- _Problem to solve_: Return the lines below that contain "font".

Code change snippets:
-------------------------
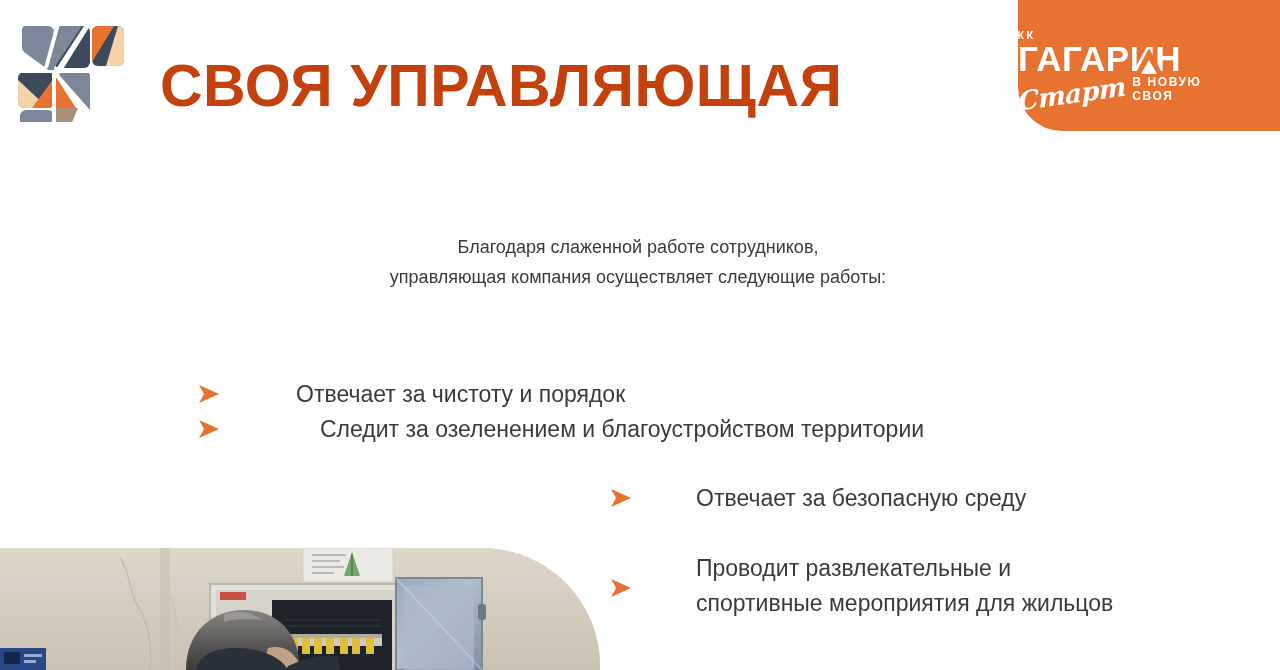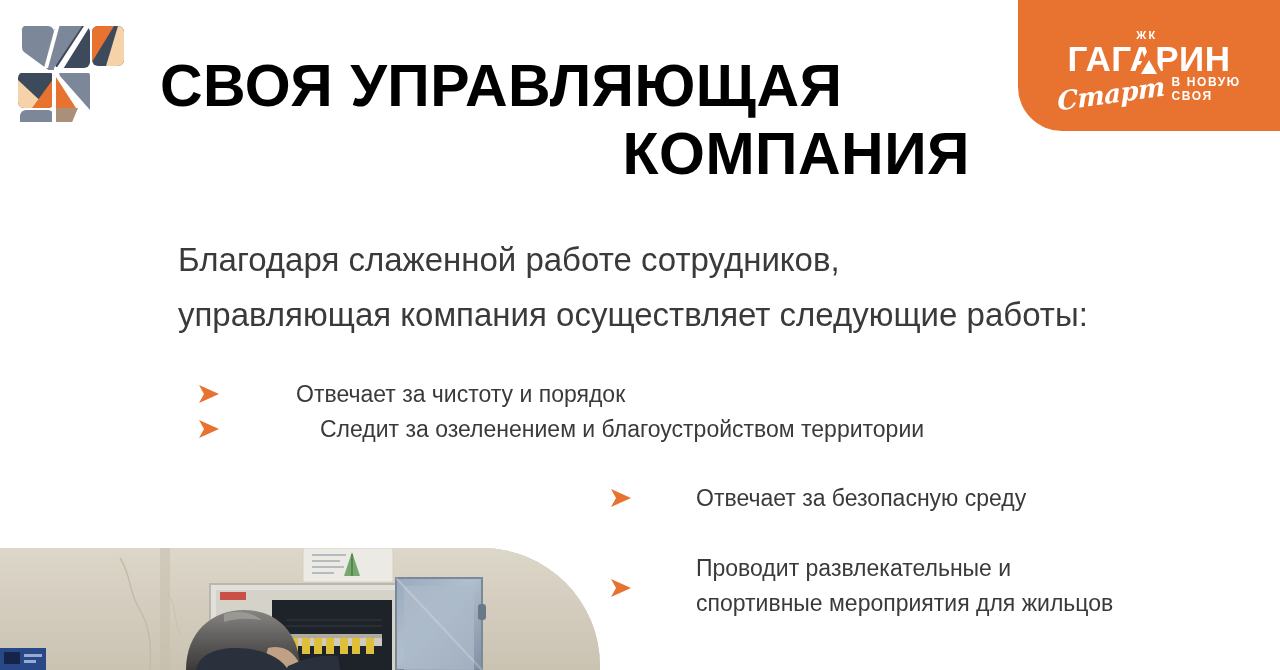--- a/index.html
+++ b/index.html
@@ -40,7 +40,6 @@
     left:0; right:0; top:0; bottom:0;
     display:flex;
     flex-direction:column;
-    align-items:center;
     justify-content:center;
     padding-top:6px;
   }

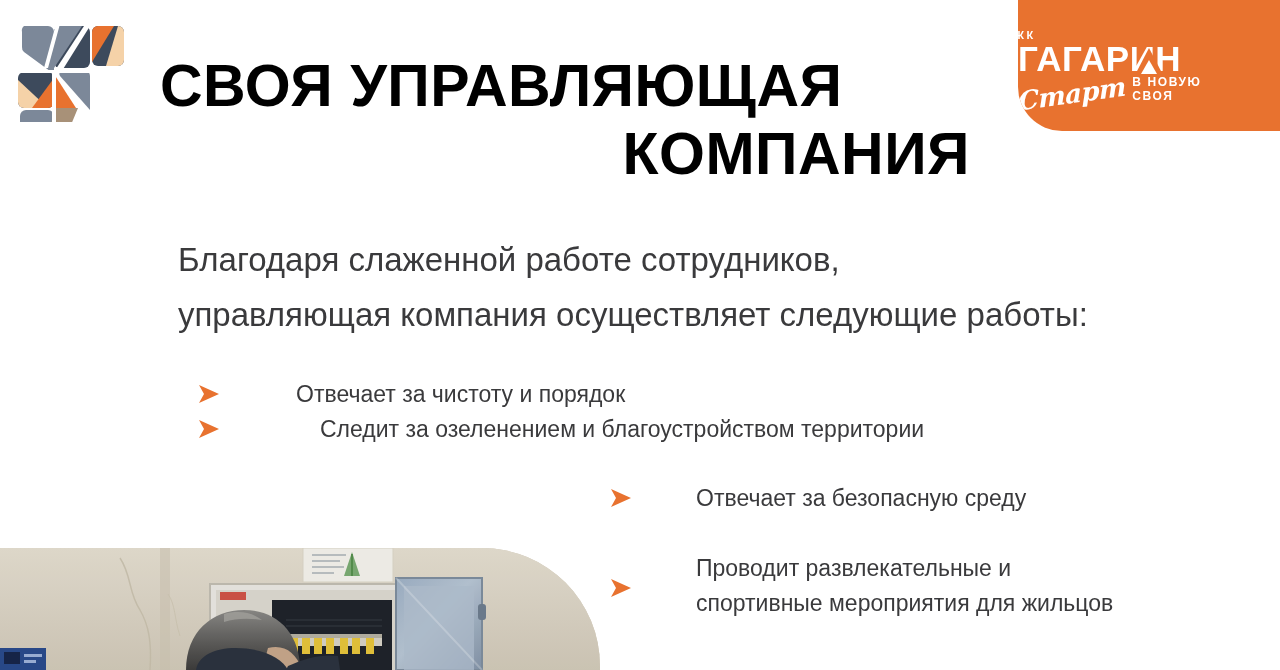--- a/index.html
+++ b/index.html
@@ -112,7 +112,7 @@
     position:absolute;
     left:160px; top:52px;
     width:810px;
-    color:#000000;
+    color:#c2410c;
     font-size:59px;
     font-weight:bold;
     line-height:1.16;

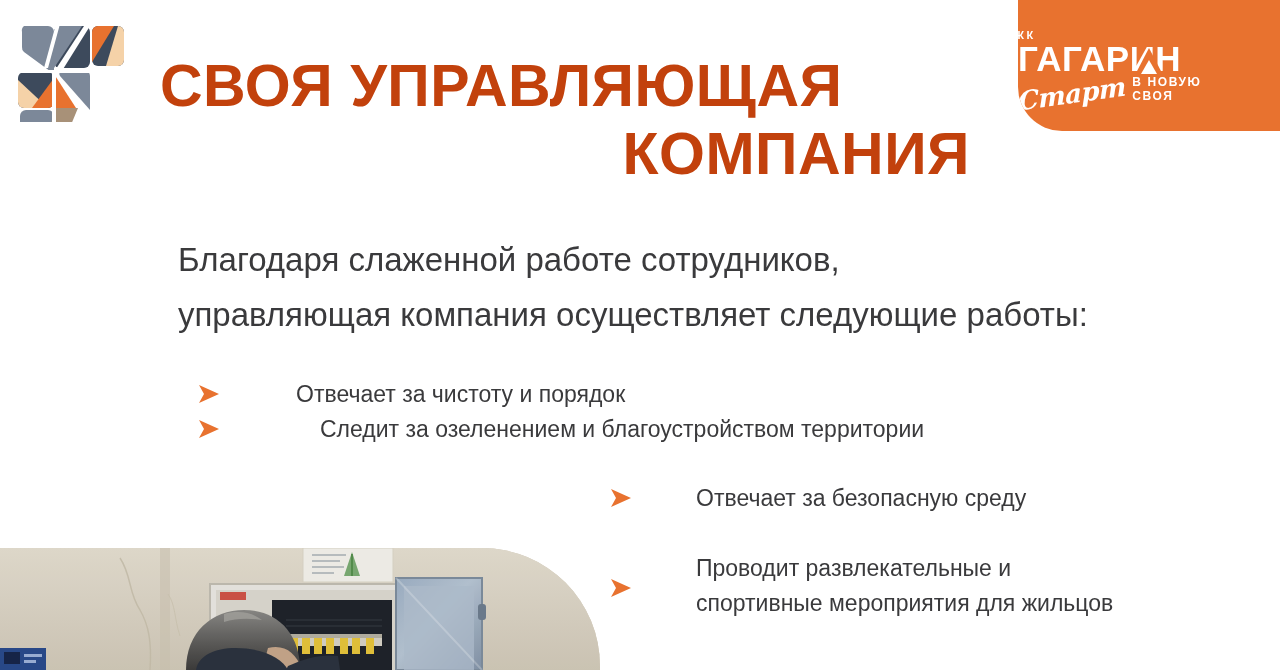--- a/index.html
+++ b/index.html
@@ -233,7 +233,6 @@
 
   <h1 class="headline">
     <span class="headline-l1">СВОЯ УПРАВЛЯЮЩАЯ</span>
-    <span class="headline-l2">КОМПАНИЯ</span>
   </h1>
 
   <p class="intro">

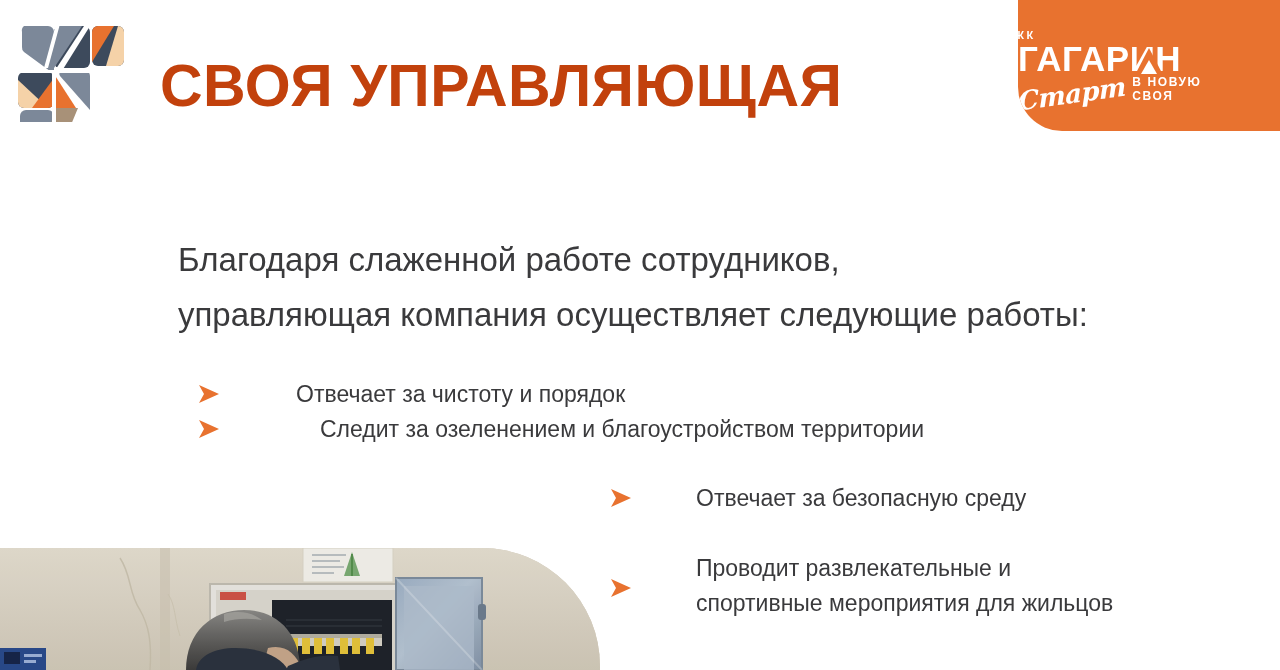--- a/index.html
+++ b/index.html
@@ -127,9 +127,10 @@
     left:178px; top:232px;
     width:920px;
     color:#3a3a3c;
-    font-size:33px;
+    font-size:18px;
     line-height:1.68;
     font-weight:normal;
+    text-align:center;
   }
   .intro span { display:block; white-space:nowrap; }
-------------------------
- _Answer to this exercise_:
     font-size:59px;
     font-weight:bold;
-    font-size:33px;
+    font-size:18px;
     font-weight:normal;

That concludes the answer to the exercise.